Brett Erskine May 12th, 2004 10:28 PM

Thanks for that link. That is a truely incredible camera!! Its obvious in the final design stage but what I couldnt get from the site is the when and how much $ they expect for the camera. Also it mentions that the camera can use 35mm cine lenses but does that mean it uses 35mm film gate size sensor? It doesnt say one way or another. Anyone have any more info then whats already available on the site?

-Brett Erskine

Laurence Maher May 12th, 2004 11:23 PM

I heard that the Kinetta is going to cost around $20 without lens.

Wayne Morellini May 13th, 2004 12:39 PM

Hi Laurence and Ray, I have been taking a bit of a break at the moment, but I was just going to reference the Kinetta, as well. It's expected price is one reason this thread exists.

Laurence, I don't know who runs that website, I can't even remember where I got the link from, it could have been a link of a link from here, etc etc. I have printed and read all the stuff yet, but I am curious if anybody understands where this guy is coming from, he is equating latitude with compression?? As far as I know he is talking about light lattitude, which has nothing to do with compression, unless the compression routine somehow limits the lattitude (squashs the definition or range of light values).

There will be lots of stuff like this that is thought, but may never actually get finished, or succeed, so it is just a matter of waiting and seeing the results.

But the piont with this one is that the Juan Panasonic DVX100 direct to disk project may yeild knowledge for this guy/woman to do the same with the JVC.

Juan's 4:4:4 12-bit Uncompressed DVX100

Richard Mellor May 13th, 2004 10:18 PM

Hi everyone -

I think we are the future of image acquisition! The new modular camera will allow us the lenses of our choice, the chips of our choice (CCD, CMOS), raw capture, and eventual output to the codec of our choice.

All this with repair and upgrade similar to a PC.

This is a link to what that camera will look like: http://www.kinetta.com/home.php

Wayne Morellini May 13th, 2004 11:12 PM

Isn't this the same post that turned up in the Alternative Viper thread a few days ago? The price is still a bit expensive. Maybe if there was a cheap 720p edition with quality sensor, you could charge double for 1080p/i with extra quality and features, and double again for Super HD with more quality and features ($10K ($5K would be much better), $20K, and $40K). But I'm happy that it is mentioned here anyway.

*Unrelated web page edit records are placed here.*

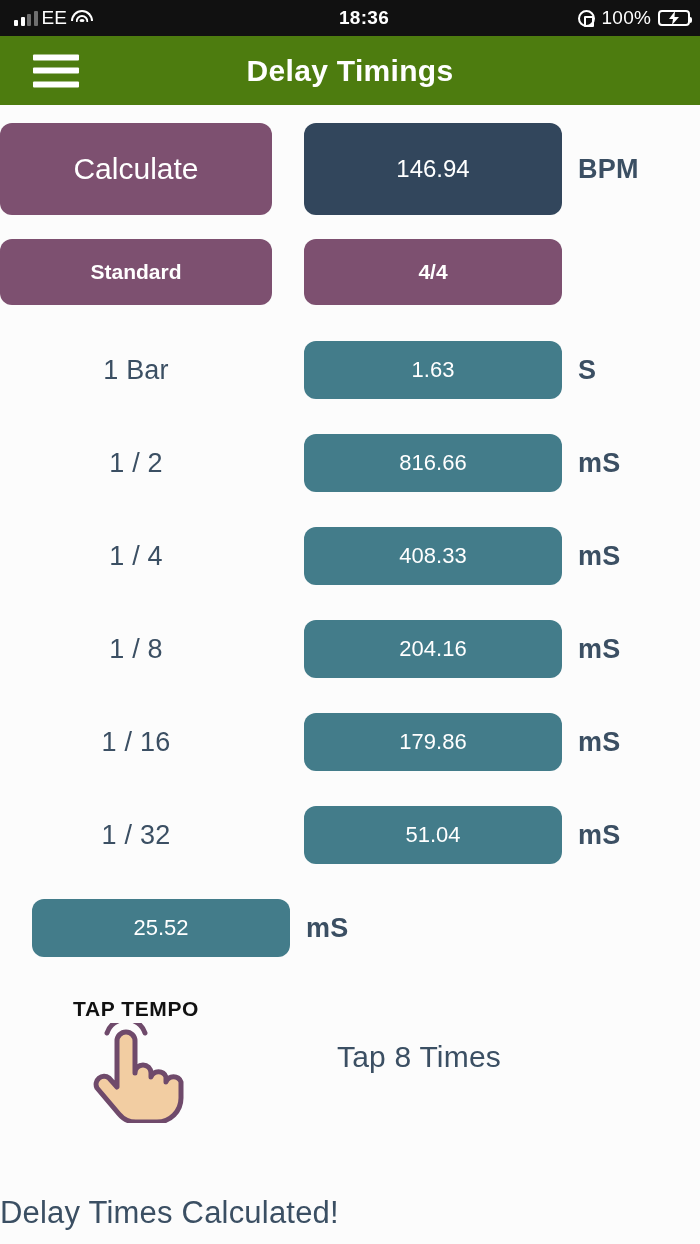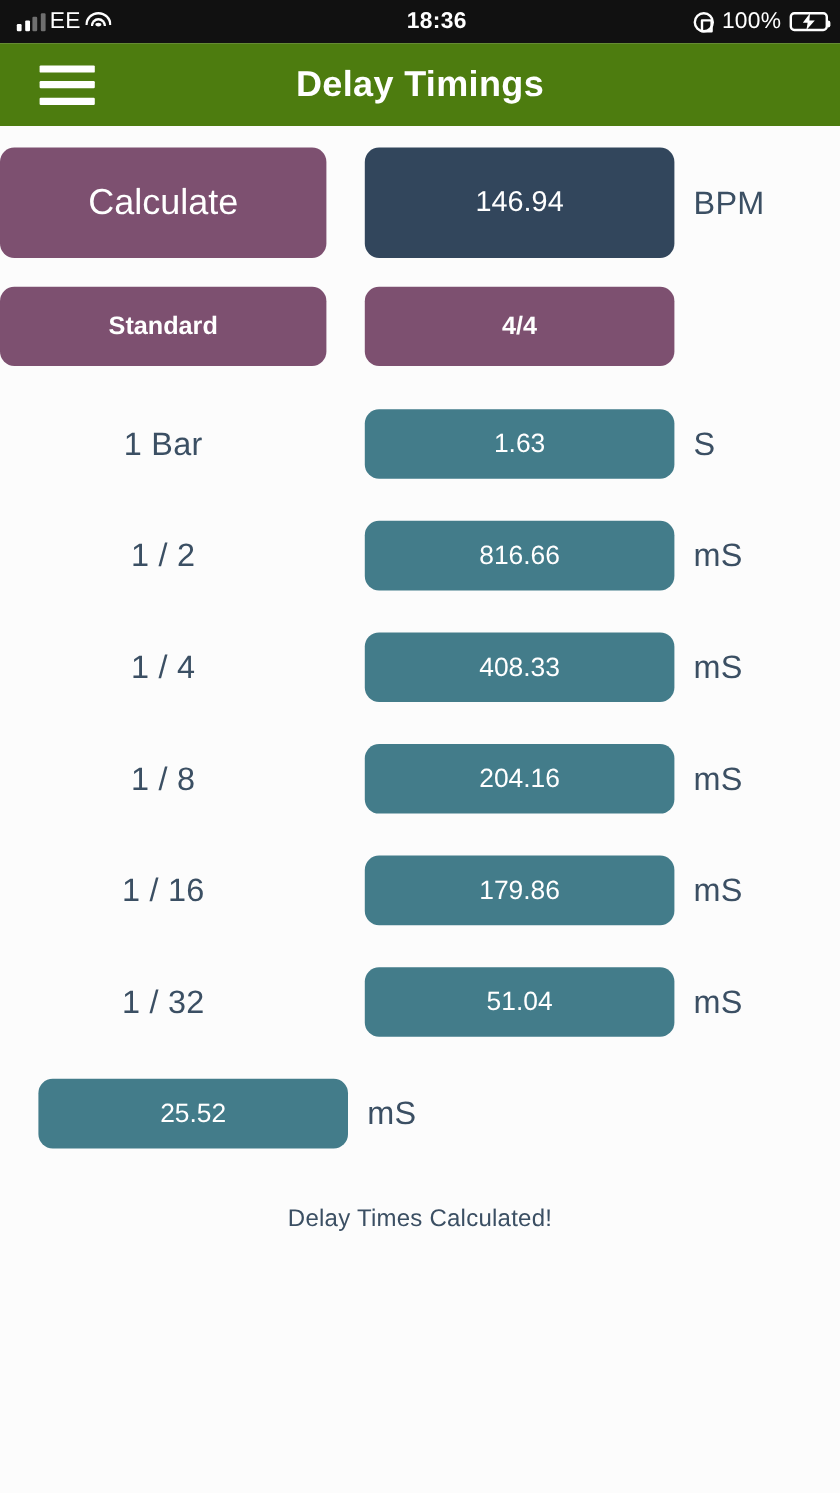--- a/index.html
+++ b/index.html
@@ -106,7 +106,7 @@
   }
   .col-unit{
     flex:1; padding-left:16px;
-    display:flex; align-items:center;
+    display:flex; align-items:center;font-weight:bold;
   }
 
   .pill{

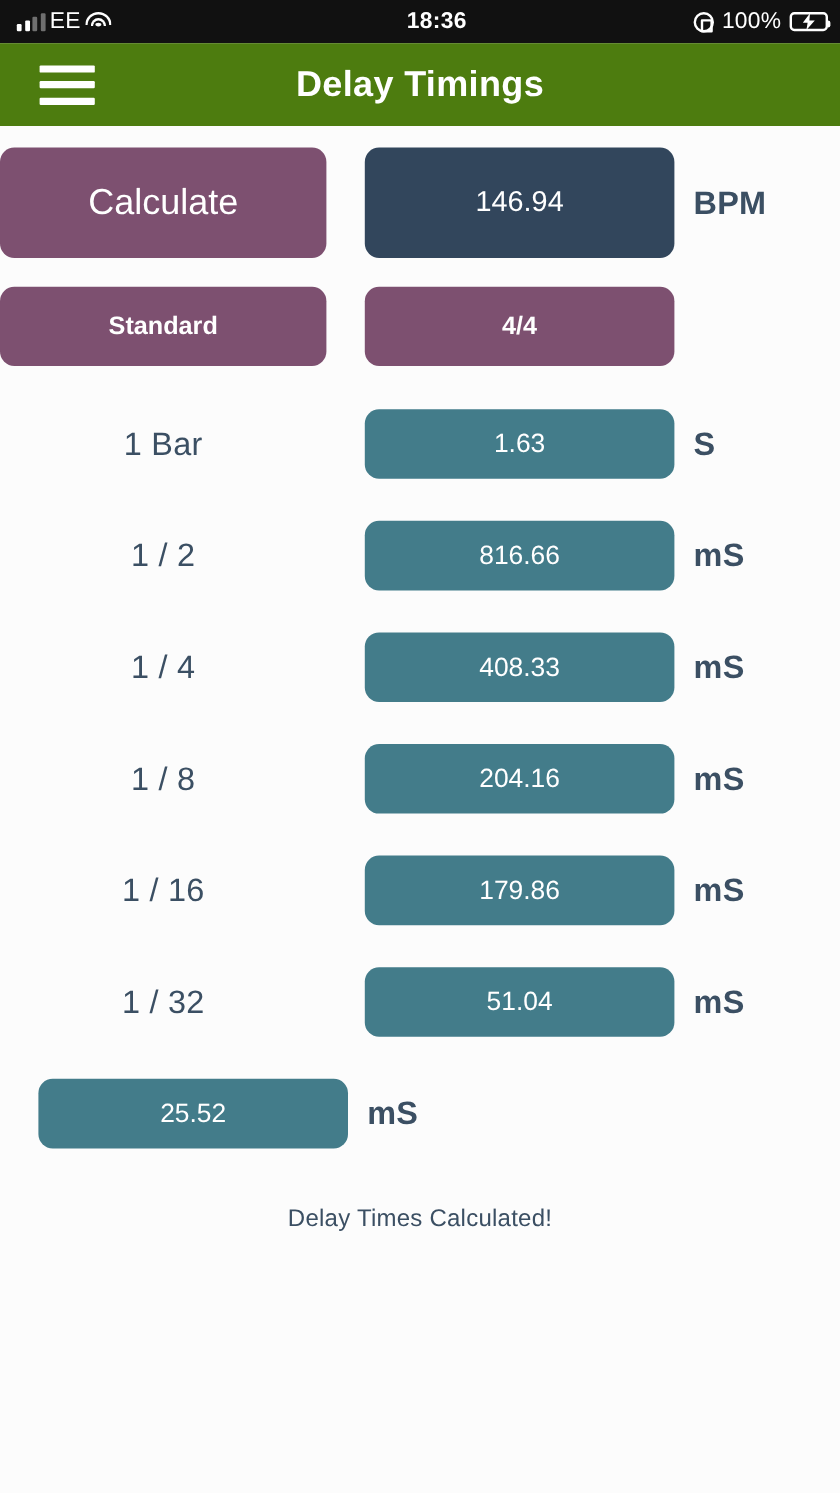--- a/index.html
+++ b/index.html
@@ -318,6 +318,33 @@
       </div>
     </div>
 
+  <div class="tap-section">
+    <div class="tap-left">
+      <div class="tap-label">TAP TEMPO</div>
+      <svg class="hand-icon" width="110" height="100" viewBox="0 0 110 100">
+        <path d="M26 10 A20 20 0 0 1 64 10" fill="none" stroke="#6f4a6b" stroke-width="5" stroke-linecap="round"></path>
+        <path d="M36 18
+                 a9 9 0 0 1 18 0
+                 v32
+                 a8 8 0 0 1 16 0
+                 v4
+                 a8 8 0 0 1 15 0
+                 v5
+                 a8 8 0 0 1 15 0
+                 v16
+                 a24 24 0 0 1 -24 24
+                 h-21
+                 a22 22 0 0 1 -17 -8
+                 l-22 -26
+                 a8 8 0 0 1 12 -10
+                 l8 9
+                 z" fill="#f2cda2" stroke="#6f4a6b" stroke-width="5" stroke-linejoin="round"></path>
+      </svg>
+    </div>
+    <div class="tap-right">
+      <span class="tap-times">Tap 8 Times</span>
+    </div>
+  </div>
 
   <div class="status-msg">Delay Times Calculated!</div>
 </div>

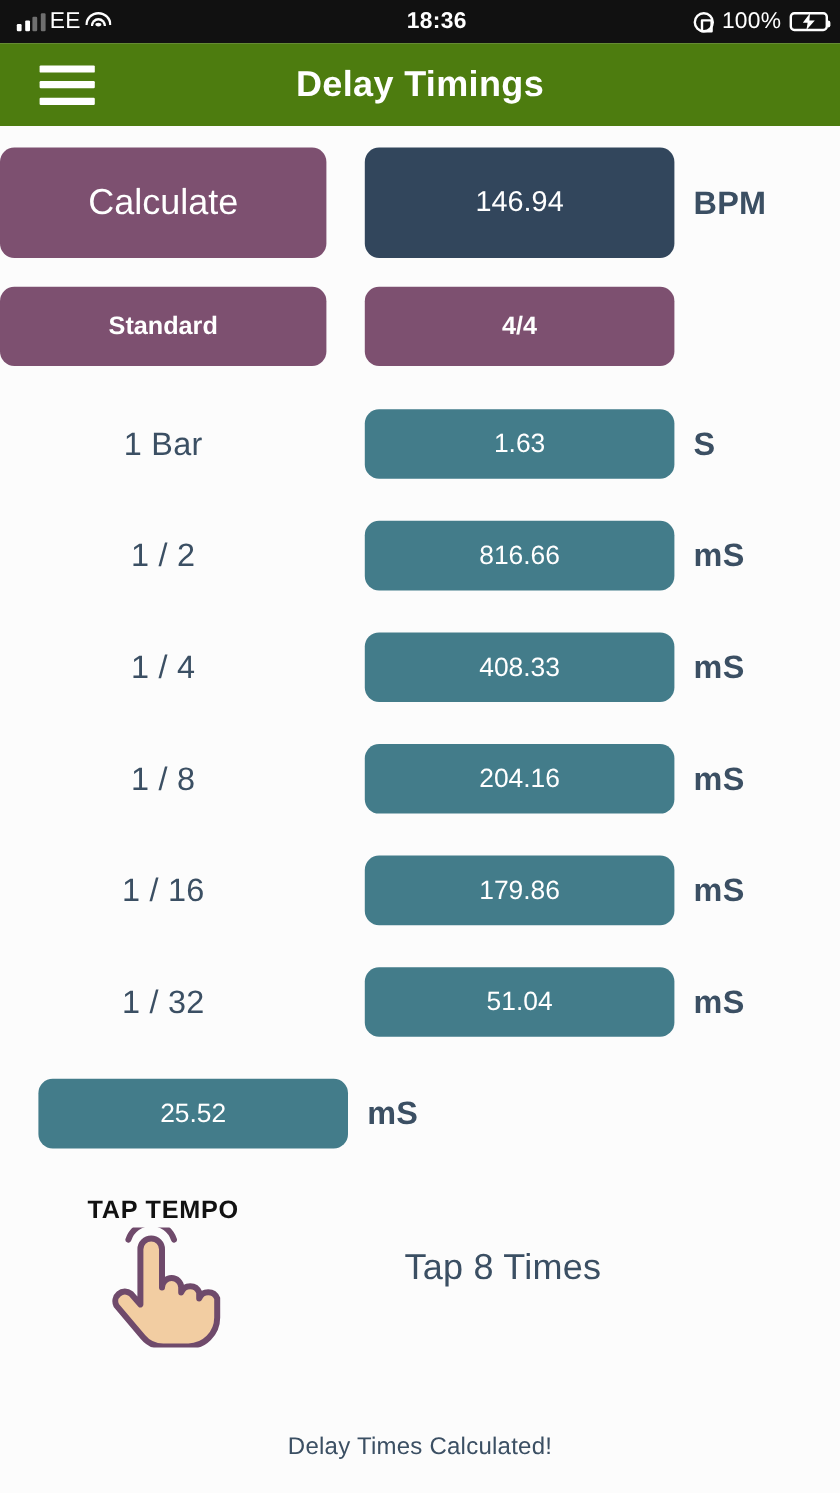--- a/index.html
+++ b/index.html
@@ -173,8 +173,8 @@
 
   .status-msg{
     margin-top:48px;
-    text-align:center;
-    color:#3b4f63; font-size:20px; letter-spacing:.2px;
+    text-align:left;
+    color:#3b4f63; font-size:31px; letter-spacing:.2px;
   }
 </style>
 </head>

Wayne Morellini May 13th, 2004 11:47 PM

I possibly have another manufactured HD camera for $10K. I don't know if this is related to the HD research site or not:


Round up or NAB/2004 HD cameras:

I think I would like cheap commercial alternative HD cameras defined as: cheaper than the performance equivalent standard commerical video camera, and equal or less than:

HD $10K.

Super HD $40K.

Ultra HD ($80K or less).

Special featured cameras: double the prices listed above (Super fast, super adaptable (Kinetta like) etc).

Above this these prices they begin to be expensive.

For homemade, or open source cameras, any cost would be fine.